However, it adds, “as deep uncertainty about near-term economic and policy developments raise the forecast risk, this figure is placed within a range of 1.8 per cent to 3.6 per cent. In 2018, the WTO is forecasting trade growth between 2.1 per cent and 4 per cent.”
According to the WTO, the unusually low 1.3 per cent growth in world merchandise trade volume in 2016 was the result of several risk factors converging over the course of the year.
“These weighed on imports of both developed and developing economies, although the latter were more affected,” it said.
It notes that developing economies suffered a sharp three per cent decline in imports in the first quarter, equivalent to an annualized drop of 11.6 per cent. It however, pointed out that growth resumed in the second quarter and losses were recovered by the end of the year.
“Meanwhile developed economies’ imports continued to grow but at a reduced pace. The weakness of imports was reflected on the export side in slow growth of shipments from both developed and developing countries,” the WTO said.
The global organization dealing with the rules of trade bwteen nations says, the unpredictable direction of the global economy in the near term and the lack of clarity about government action on monetary, fiscal and trade policies raise the risk that trade activity will be stifled, adding that a spike in inflation leading to higher interest rates, tighter fiscal policies and the imposition of measures to curtail trade could all undermine higher trade growth over the next two years.

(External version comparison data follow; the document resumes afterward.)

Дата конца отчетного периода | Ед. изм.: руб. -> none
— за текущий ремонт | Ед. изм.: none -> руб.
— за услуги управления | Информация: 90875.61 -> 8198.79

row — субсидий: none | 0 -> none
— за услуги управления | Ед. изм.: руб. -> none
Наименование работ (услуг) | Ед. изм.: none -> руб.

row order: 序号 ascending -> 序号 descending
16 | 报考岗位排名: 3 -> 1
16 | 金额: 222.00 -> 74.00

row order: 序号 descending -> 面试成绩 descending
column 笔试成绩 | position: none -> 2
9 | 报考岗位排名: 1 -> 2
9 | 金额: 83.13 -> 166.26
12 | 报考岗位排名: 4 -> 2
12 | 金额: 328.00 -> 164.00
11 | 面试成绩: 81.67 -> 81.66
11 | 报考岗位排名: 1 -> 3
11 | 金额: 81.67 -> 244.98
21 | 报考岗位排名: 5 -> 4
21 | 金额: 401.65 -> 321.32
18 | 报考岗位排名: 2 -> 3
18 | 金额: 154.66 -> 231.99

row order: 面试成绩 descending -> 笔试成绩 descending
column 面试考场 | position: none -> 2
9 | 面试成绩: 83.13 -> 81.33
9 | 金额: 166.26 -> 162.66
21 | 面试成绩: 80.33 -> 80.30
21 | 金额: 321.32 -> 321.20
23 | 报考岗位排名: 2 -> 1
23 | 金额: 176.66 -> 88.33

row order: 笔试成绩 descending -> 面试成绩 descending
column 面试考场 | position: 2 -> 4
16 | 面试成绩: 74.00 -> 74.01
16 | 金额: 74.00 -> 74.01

Commenting, the WTO Director-General, Roberto Azevêdo warns; “Weak international trade growth in the last few years largely reflects continuing weakness in the global economy. Trade has the potential to strengthen global growth if the movement of goods and supply of services across borders remains largely unfettered. However, if policymakers attempt to address job losses at home with severe restrictions on imports, trade cannot help boost growth and may even constitute a drag on the recovery.”

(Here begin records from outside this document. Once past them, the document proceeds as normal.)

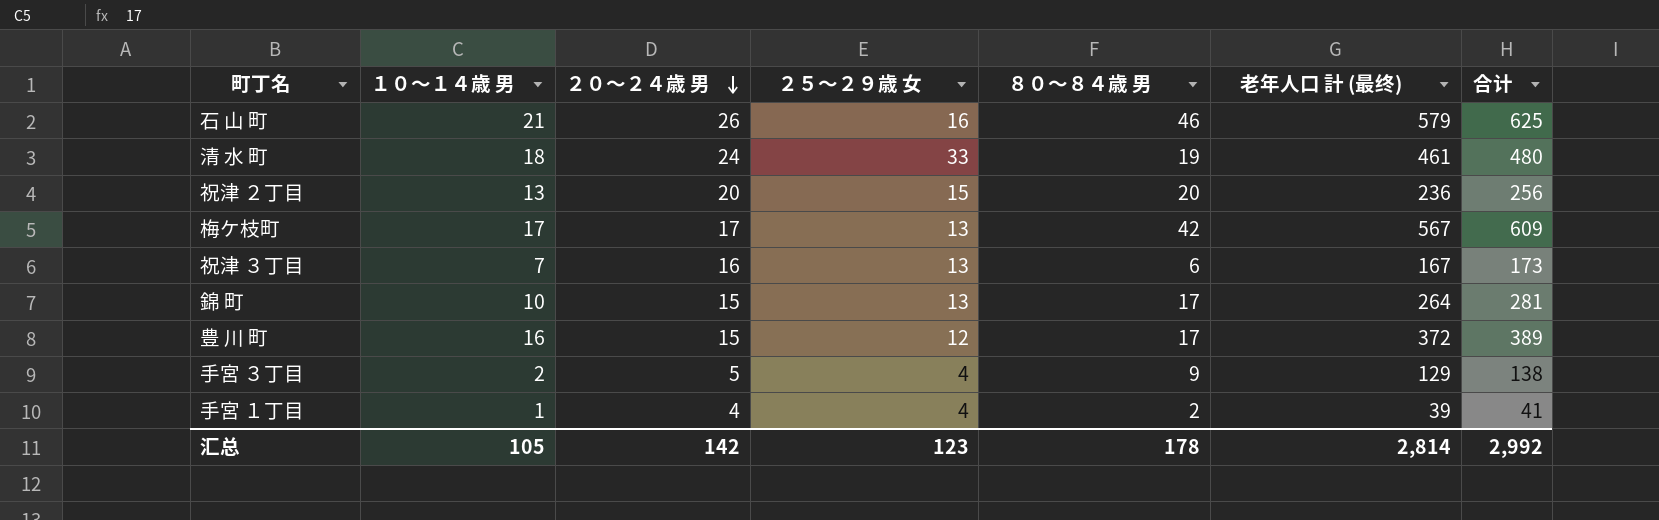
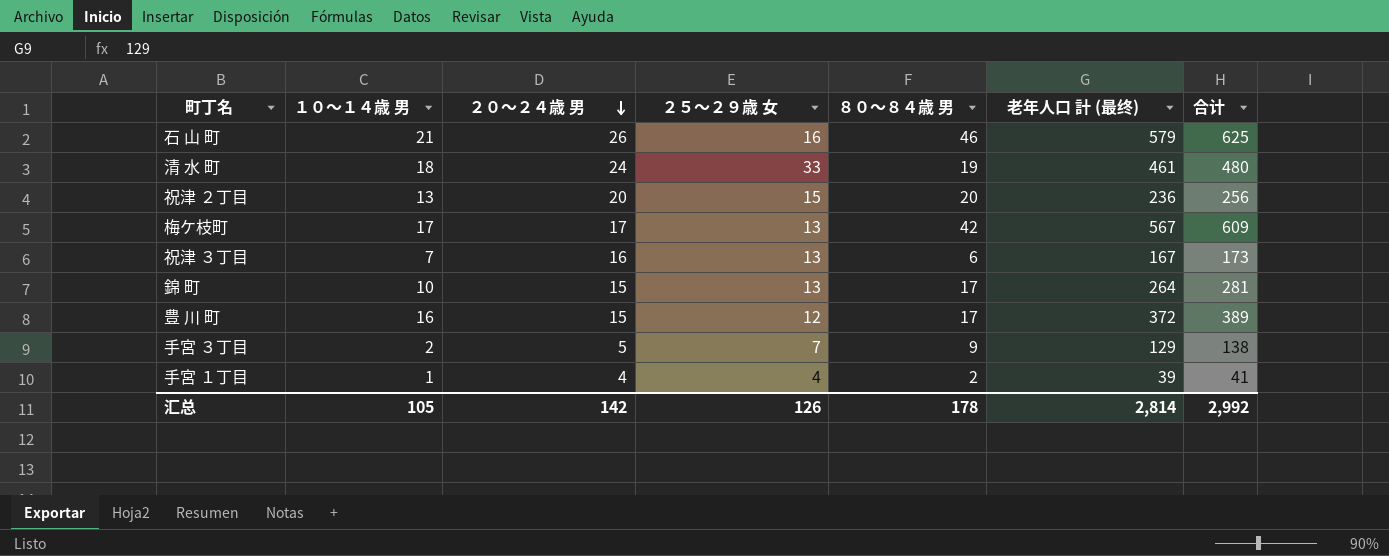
手宮 ３丁目 | ２５～２９歳 女: 4 -> 7
汇总 | ２５～２９歳 女: 123 -> 126

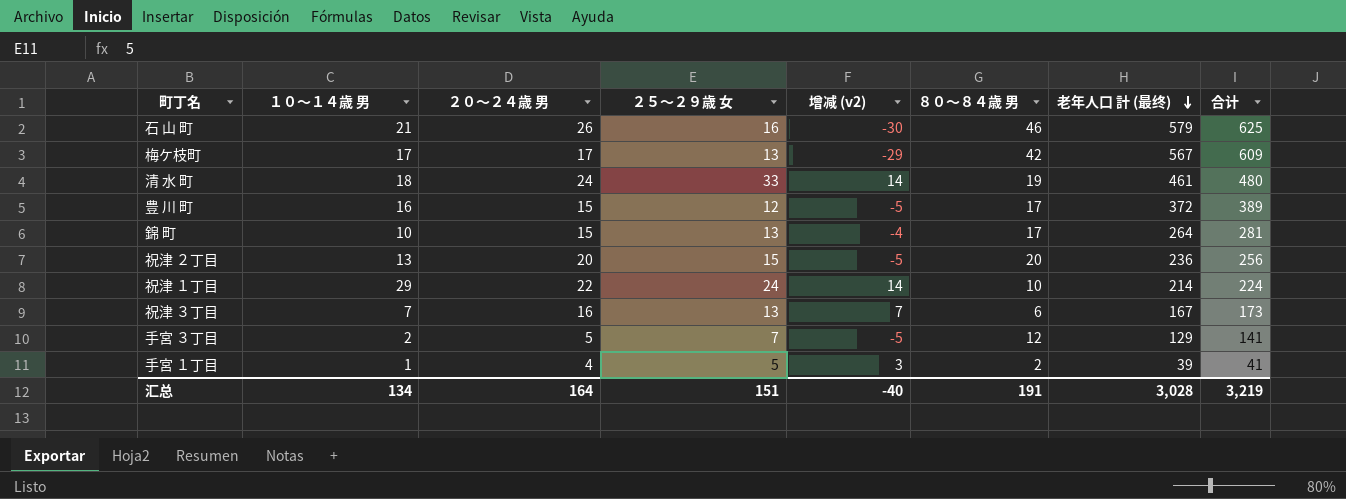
row order: ２０～２４歳 男 descending -> 老年人口 計 (最终) descending
column 增减 (v2) | formula: none -> [２５～２９歳 女] - [８０～８４歳 男]
row 祝津 １丁目: none -> 29 | 22 | 24 | 14 | 10 | 214 | 224
手宮 ３丁目 | ８０～８４歳 男: 9 -> 12
手宮 ３丁目 | 合计: 138 -> 141
手宮 １丁目 | ２５～２９歳 女: 4 -> 5
汇总 | １０～１４歳 男: 105 -> 134
汇总 | ２０～２４歳 男: 142 -> 164
汇总 | ２５～２９歳 女: 126 -> 151
汇总 | ８０～８４歳 男: 178 -> 191
汇总 | 老年人口 計 (最终): 2,814 -> 3,028
汇总 | 合计: 2,992 -> 3,219

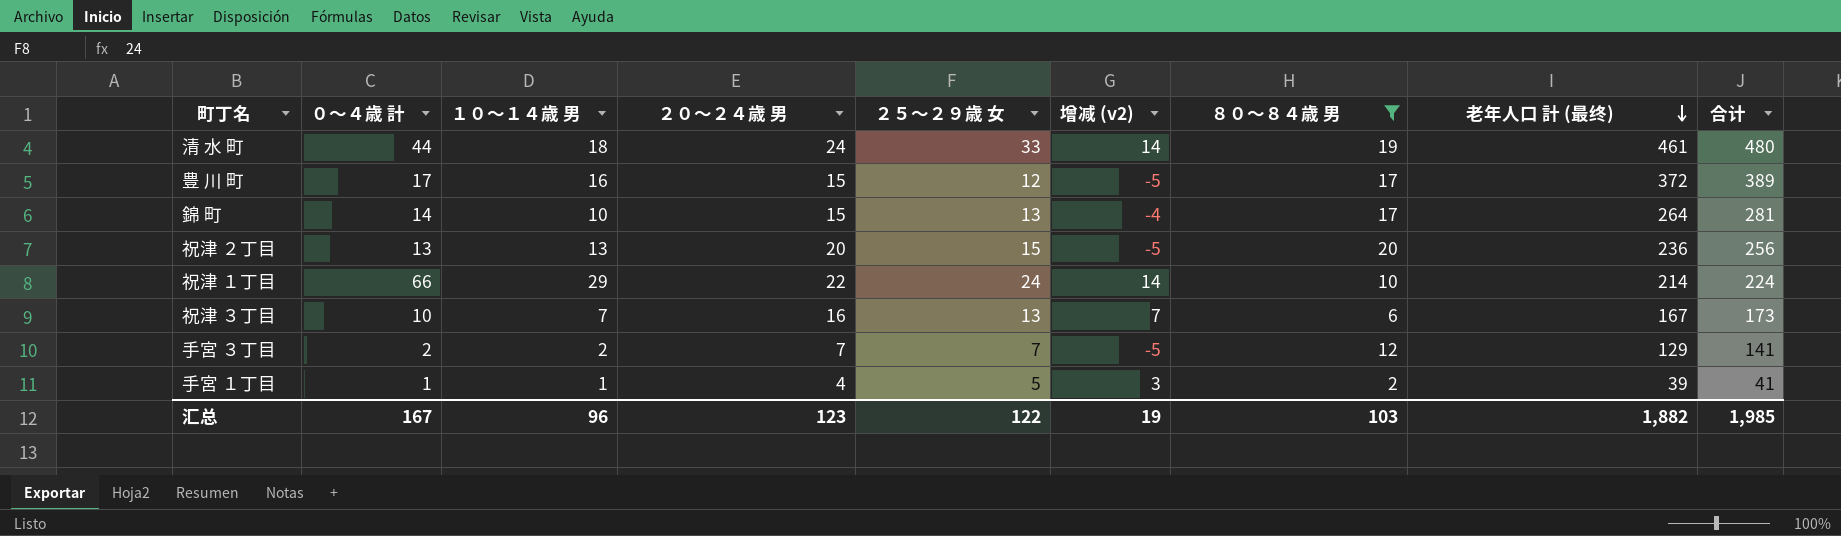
filter: none -> ８０～８４歳 男 <= 20
column ０～４歳 計 | position: none -> 2
手宮 ３丁目 | ２０～２４歳 男: 5 -> 7
汇总 | １０～１４歳 男: 134 -> 96
汇总 | ２０～２４歳 男: 164 -> 123
汇总 | ２５～２９歳 女: 151 -> 122
汇总 | 增减 (v2): -40 -> 19
汇总 | ８０～８４歳 男: 191 -> 103
汇总 | 老年人口 計 (最终): 3,028 -> 1,882
汇总 | 合计: 3,219 -> 1,985

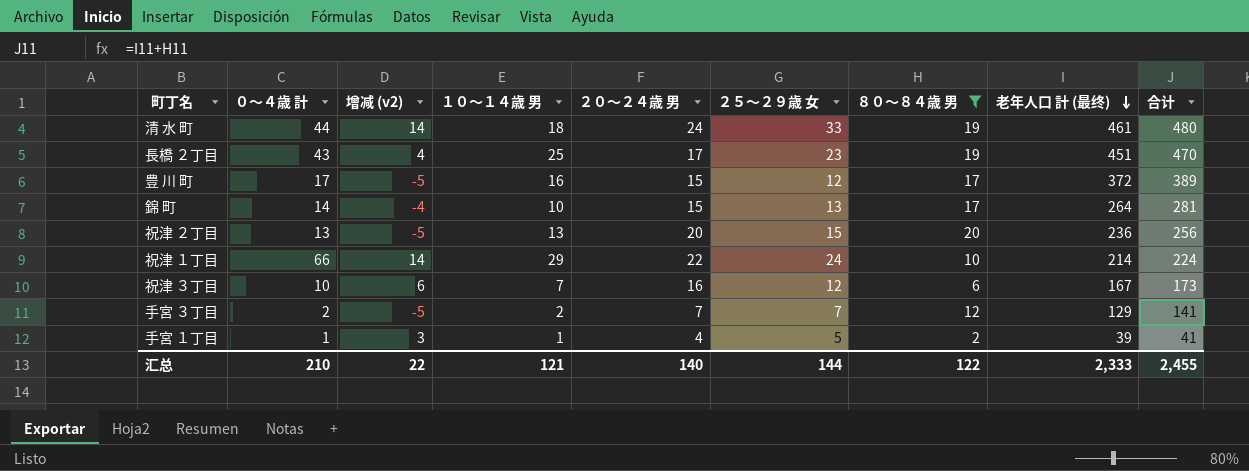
column 增减 (v2) | position: 6 -> 3
row 長橋 ２丁目: none -> 43 | 4 | 25 | 17 | 23 | 19 | 451 | 470
祝津 ３丁目 | 增减 (v2): 7 -> 6
祝津 ３丁目 | ２５～２９歳 女: 13 -> 12
汇总 | ０～４歳 計: 167 -> 210
汇总 | 增减 (v2): 19 -> 22
汇总 | １０～１４歳 男: 96 -> 121
汇总 | ２０～２４歳 男: 123 -> 140
汇总 | ２５～２９歳 女: 122 -> 144
汇总 | ８０～８４歳 男: 103 -> 122
汇总 | 老年人口 計 (最终): 1,882 -> 2,333
汇总 | 合计: 1,985 -> 2,455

He added that “Although trade does cause some economic dislocation in certain communities, its adverse effects should not be overstated – nor should they obscure its benefits in terms of growth, development and job creation. We should see trade as part of the solution to economic difficulties, not part of the problem,” arguing that, “in fact, innovation, automation and new technologies are responsible for roughly 80 per cent of the manufacturing jobs that have been lost and no one questions that technological advances benefit most people most of the time. The answer is therefore to pursue policies that reap the benefits from trade, while also applying horizontal solutions to unemployment which embraces better education and training and social programmes that can quickly help get workers back on their feet and ready to compete for the jobs of the future,” he said.